In SF, I had challenged myself to host one interesting event per month until I left. What came out of that period? A lettuce eating party, a cockroach art gallery, a centipede race, and a tender farewell dinner. The events had been a great success, but I’d felt a block about hosting since moving here. I was worried about nobody coming, about the themes not being “cool enough.”
But one night, the vision of lotion, many bottles of it, came into my head. I had a ton of lotion that I needed to use up. We made the Partiful, sent out the invites, and set the event aside, confident that the right pieces would come together. All I knew was that we would play Rachel Platten’s Fight Song, over and over again.
Two days out, a surprise venue fell into our laps, with the help of some code breaking. We bought a 20 foot plastic tarp from a hardware store and asked our friends Pat and Bonnie to help DJ and set the vibes for the first guests (so it didn’t look like we were about to murder them in an empty apartment).
Our guests brought so much to the table. Literally. Everyone brought bottle(s) of lotion to share generously. In a circle, Kaixi recited an ode to lotion, and others shared the miracles that lotion had worked for their skin problems. The room filled, and we rose up. I pulled out two identical bottles of lotion and split everyone into teams to play a game of lotion pong, where the lotion functioned as the ping pong ball. Lotion got everywhere.
I started spinning around in circles on the slippery tarp, Nick joined in, and then everyone else followed. We all embraced the weird concept, laughing and sliding around the room, rowdily welcoming in any newcomers. Sitting back on the windowsill and watching the party go down, I felt pure bliss. Together, we had created this transcendent moment. We ended the evening with buckets of beer at Carmelo’s and pots of pasta at Living Skin Space (thanks Jerome!!). Everyone set off for their own apartments, feet supple and souls fresh.

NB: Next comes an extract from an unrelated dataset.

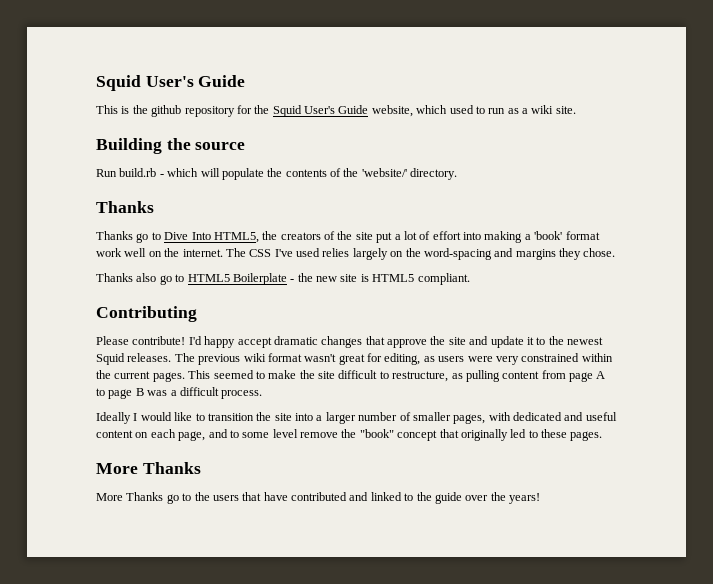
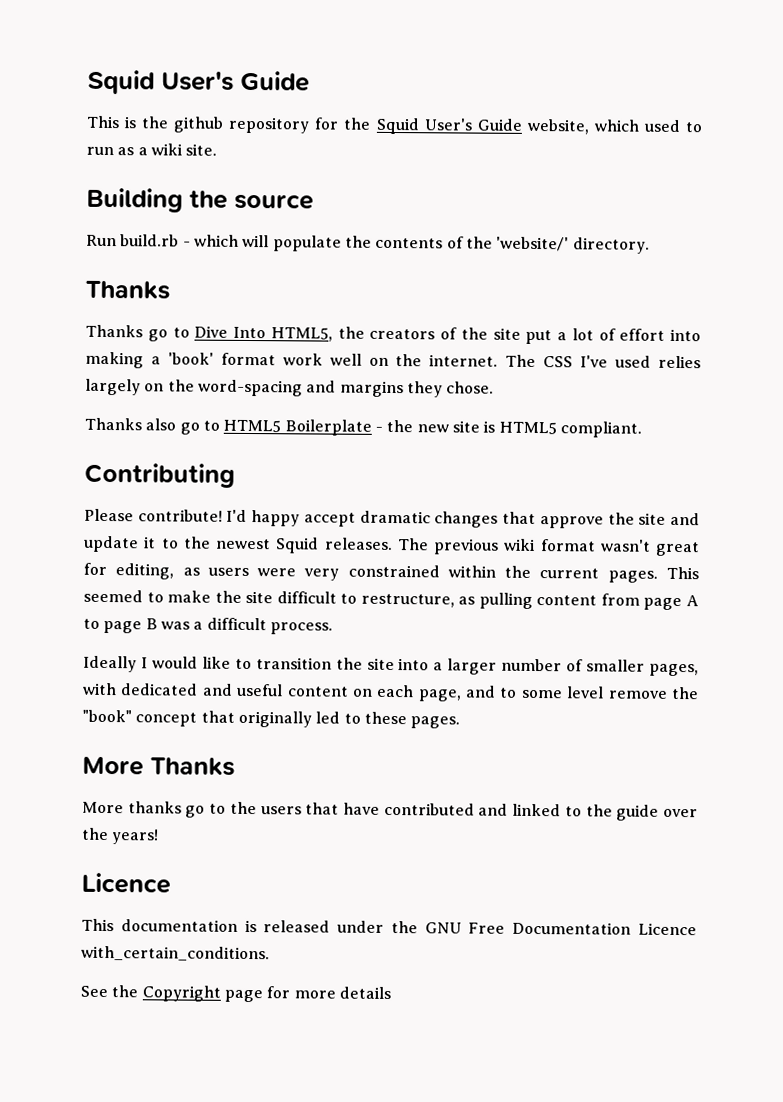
[126,492,164,501] Thanks -> [127,801,182,814] thanks
(540, 498) none -> [81,872,171,894] [81,918,697,936] [81,945,270,962] [80,985,391,1003] // Licence // This documentation is released under the GNU Free Documentation Licence with_certain_conditions. // See the Copyright page for more details

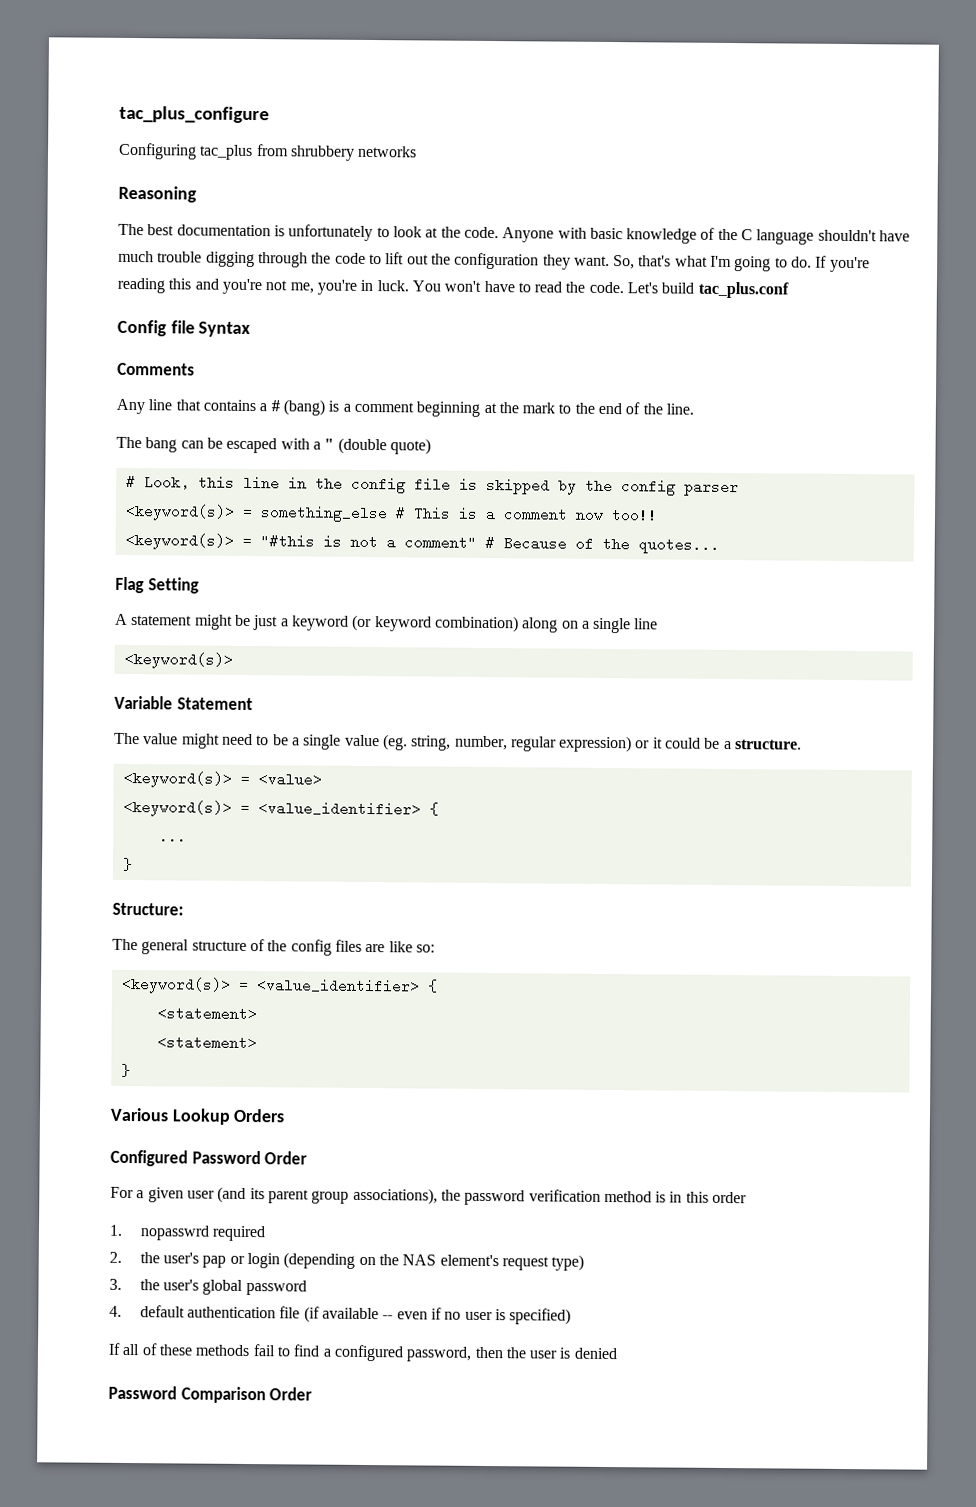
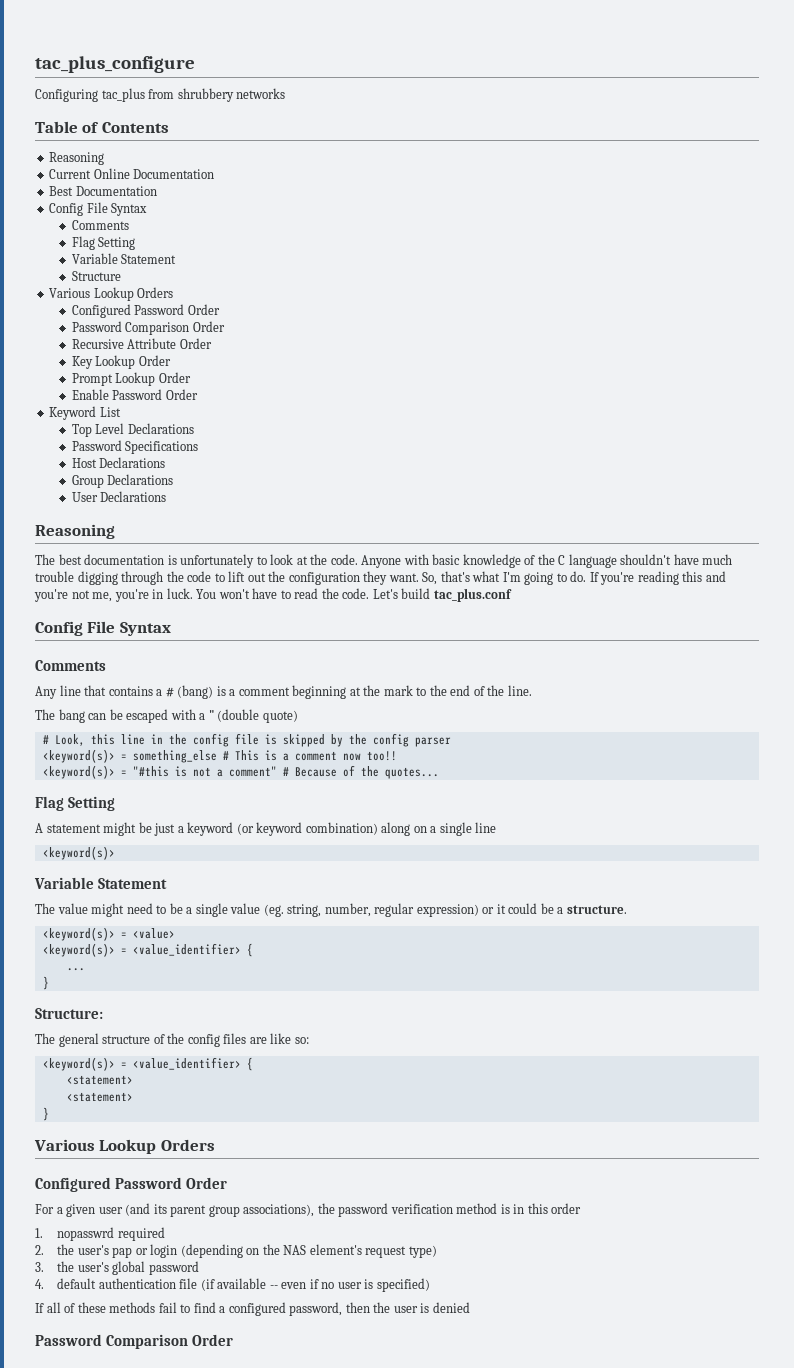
(418, 151) none -> [35,121,169,133] [49,152,105,165] [49,168,215,179] [49,186,157,196] [49,202,148,216] [71,220,129,230] [71,236,136,250] [71,253,177,264] [71,271,121,281] [49,287,174,301] [71,304,220,318] [71,321,225,335] [71,338,212,349] [71,355,171,369] [71,372,191,386] [71,389,198,400] [49,406,121,420] [71,423,194,437] [71,440,199,454] [71,457,166,468] [71,474,174,488] [71,491,167,502] // Table of Contents // Reasoning // Current Online Documentation // Best Documentation // Config File Syntax // Comments // Flag Setting // Variable Statement // Structure // Various Lookup Orders // Configured Password Order // Password Comparison Order // Recursive Attribute Order // Key Lookup Order // Prompt Lookup Order // Enable Password Order // Keyword List // Top Level Declarations // Password Specifications // Host Declarations // Group Declarations // User Declarations
[170,320,195,334] file -> [87,621,116,633] File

This hosting experience primed me for a visit to the Bathhouse in Williamsburg (also from Patricia’s list!). We showed up right when they opened. The baths didn’t fill up until an hour or so in. Like other bath houses, they have hot and cold pools and saunas, but one thing was different. I kept seeing the word “aufguss,” written on a sign in front of the tropical sauna with a list of times. I asked an employee, and he told me that I needed to experience it for myself. We namedropped the aufguss to everyone around us, and when 10:30 rolled around, the sauna was packed with guests, patiently waiting. When the aufguss dude came in, he was so touched. Normally, he has to call everyone inside.
His performance was life-changing. He was our guide for the next twenty minutes, leading us through the rising heat. One at a time, he placed a snowball into the stove, along with a different essential oil. He pressed play on the speakers, and with a gentle smile, began a spinning towel dance that spanned the whole room, all to diffuse the scent of the oil. We couldn’t look away. It was mesmerizing. Here are two of the songs that he played.
Although we won’t be holding a second lotion party, I’m looking forward to whatever we create next. Look out for a write-up of some learnings on event hosting from me and friends soon. I’m helping Nick cook his ten-course 27th birthday tasting menu for friends next weekend. After that, who knows??
Thanks for exploring a bit of my garden with me. Wishing y’all a bountiful beginning to your dragon year / spring season. Talk soon 💗🐲.